── SUPPLIED ENTRIES ──

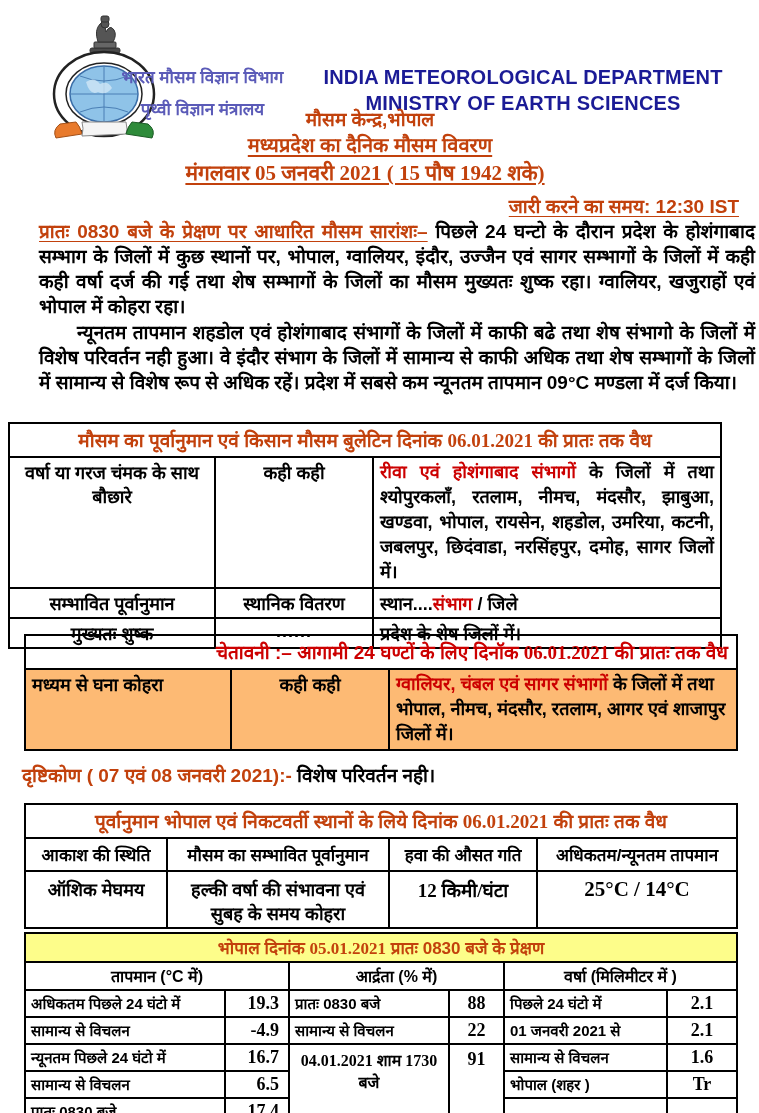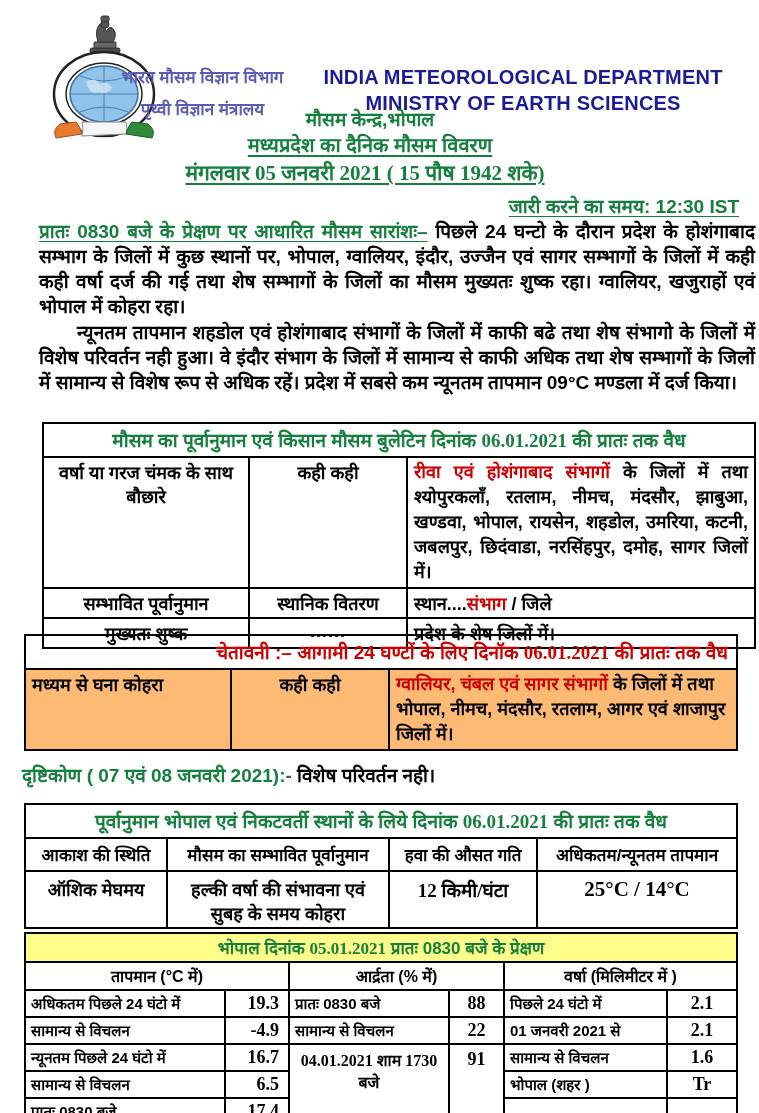--- a/index.html
+++ b/index.html
@@ -2,21 +2,21 @@
 <html><head>
 <meta charset="utf-8">
 <style>
   * { margin:0; padding:0; box-sizing:border-box; }
   body { background:#888; font-family:"Liberation Sans", sans-serif; }
   .page {
     position:relative; width:759px; height:1113px; margin:0 auto;
     background:#ffffff; color:#000; font-weight:bold; overflow:hidden;
   }
   .abs { position:absolute; }
-  .blue  { color:#15803d; }
+  .blue  { color:#c2410c; }
   .navy  { color:#1b1b96; }
   .red   { color:#cc0000; }
   .purple{ color:#5b5bb8; }
   .u { text-decoration:underline; text-underline-offset:3px; }
   .serif { font-family:"Liberation Serif", serif; }
   .center { text-align:center; }
 
   
   .org-hindi   { left:95px;  top:62px;  width:215px; text-align:center; font-size:17px; line-height:32px; }
   .org-english { left:298px; top:64px;  width:450px; text-align:center; font-size:20px; line-height:26px; letter-spacing:0.2px; }
@@ -26,21 +26,21 @@
   .issue-time     { right:20px; top:193px; font-size:19px; }
 
   
   .para { left:39px; width:716px; font-size:19px; text-align:justify; }
   .para1 { top:219px; line-height:25px; }
   .para2 { top:320px; line-height:25px; text-indent:38px; }
 
   
   table { border-collapse:collapse; table-layout:fixed; width:712px; }
   td { border:2px solid #000; padding:2px 6px; vertical-align:top; font-weight:bold; }
-  .t1 { left:42px; top:422px; font-size:18px;padding-left:36px; }
+  .t1 { left:8px; top:422px; font-size:18px;padding-left:36px; }
   .t1 .title-row td { font-size:19px; padding:3px 4px; }
   .t1 .area { line-height:25px; text-align:justify; }
   .tw { left:24px; top:636px; font-size:18px; margin-top:-2px; }
   .tw .title-row td { font-size:19px; padding:3px 8px;text-align:right; }
   .tw .hl td { background:#fdba74; height:76px; }
   .tw .area { line-height:25px; }
   .outlook { left:22px; top:762px; font-size:19px; }
   .t2 { left:24px; top:803px; font-size:18px; }
   .t2 .title-row td { font-size:19px; padding:3px 4px; }
   .t2 .hdr td { font-size:17px; text-align:center; padding:4px 14px; }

───

BRIEF
Write only the number of lines in the entries that contain the word "serif".

WRITTEN RESPONSE
2